Embora, segundo o seu testemunho, Pedro Henriques seja sportinguista, é ao FC Porto que Sílvio Cervan atribui a autoria moral do golo anulado pelo árbitro (porque, que me desculpem os sportinguistas, é do FC Porto que eles têm medo a sério). E daí que, citando-me, embora sem me nomear, ele diga que concorda com a minha frase de que «o FC Porto é o mais sério candidato ao título» — apenas discorda do uso da palavra «sério», neste caso. Ou seja, acha que o FC Porto é o mais sério candidato a um título que não será sério. Palavra de senador.

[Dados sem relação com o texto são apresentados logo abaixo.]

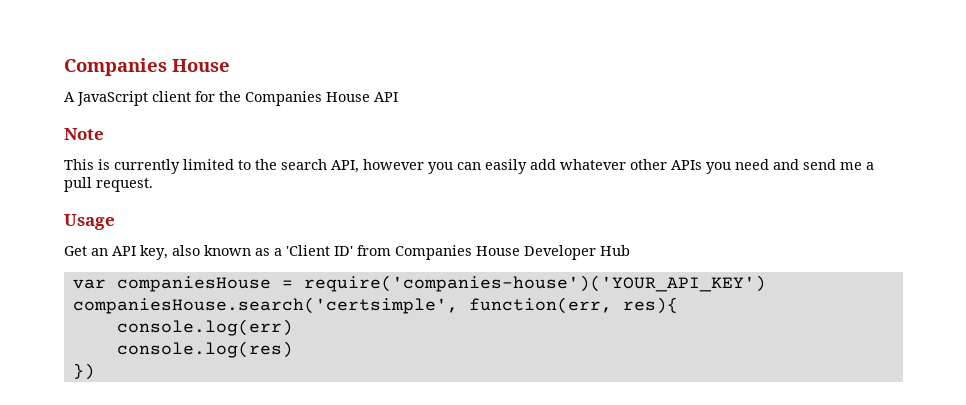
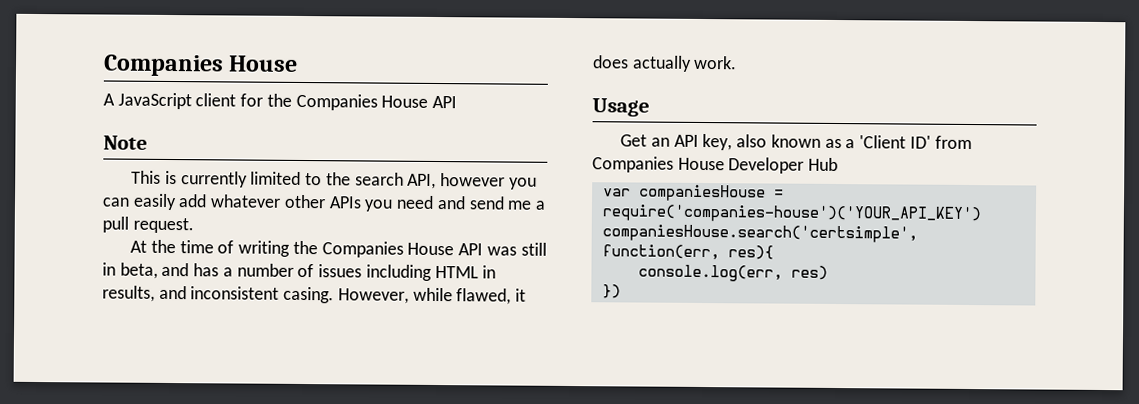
(153, 185) none -> [130,239,547,258] [102,262,497,281] [102,285,527,305] [593,55,738,72] // At the time of writing the Companies House API was still in beta, and has a number of issues including HTML in results, and inconsistent casing. However, while flawed, it does actually work.
[116,319,293,336] [116,341,293,358] console.log(err) // console.log(res) -> [637,264,828,282] console.log(err, res)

Ora, eu escrevi tal frase depois de ter assistido ao frustrante empate caseiro do FC Porto contra o Marítimo e antes de saber que o Benfica iria repetir o mesmo resultado contra o Nacional. Mesmo prevendo que a jornada acabaria com o FC Porto a quatro pontos do Benfica, escrevi que pensava ser ele o mais sério candidato. E explicava porquê, dando o exemplo do jogo anterior na Amadora, onde o FC Porto abriu em grande estilo, fez o 1-0, perdeu duas oportunidades incríveis do 2-0, viu o Estrela empatar num golo inconcebível e o árbitro ignorar dois penalties na área do Estrela — e continuou, imperturbável, até voltar a colocar-se em vantagem, sem se incomodar em juntar justificações para um desaire. E dizia, como já o disse muitas vezes, que é esta atitude de conquista, em contraste com a atitude de choradinho eterno dos seus rivais, a atitude de cigarra contra formigas, que torna o FC Porto um candidato e um competidor mais sério. Tivesse o Benfica feito contra o Nacional o jogo que o seu plantel de vedetas justificava e que os seus adeptos têm o direito de exigir, e não precisava de esperar pelas decisões de um árbitro, aos 94 minutos de jogo. Mas é mais fácil vir depois queixar-se do árbitro para os jornais ou sentenciar que isto é uma fraude do que reconhecer as culpas próprias. É uma questão de mentalidade e, desculpem que o diga: há nisto muito do que é a atitude mental dos portugueses em relação a tudo o resto e, por isso mesmo, é que estamos no fim da escala em qualquer índice de competitividade do País.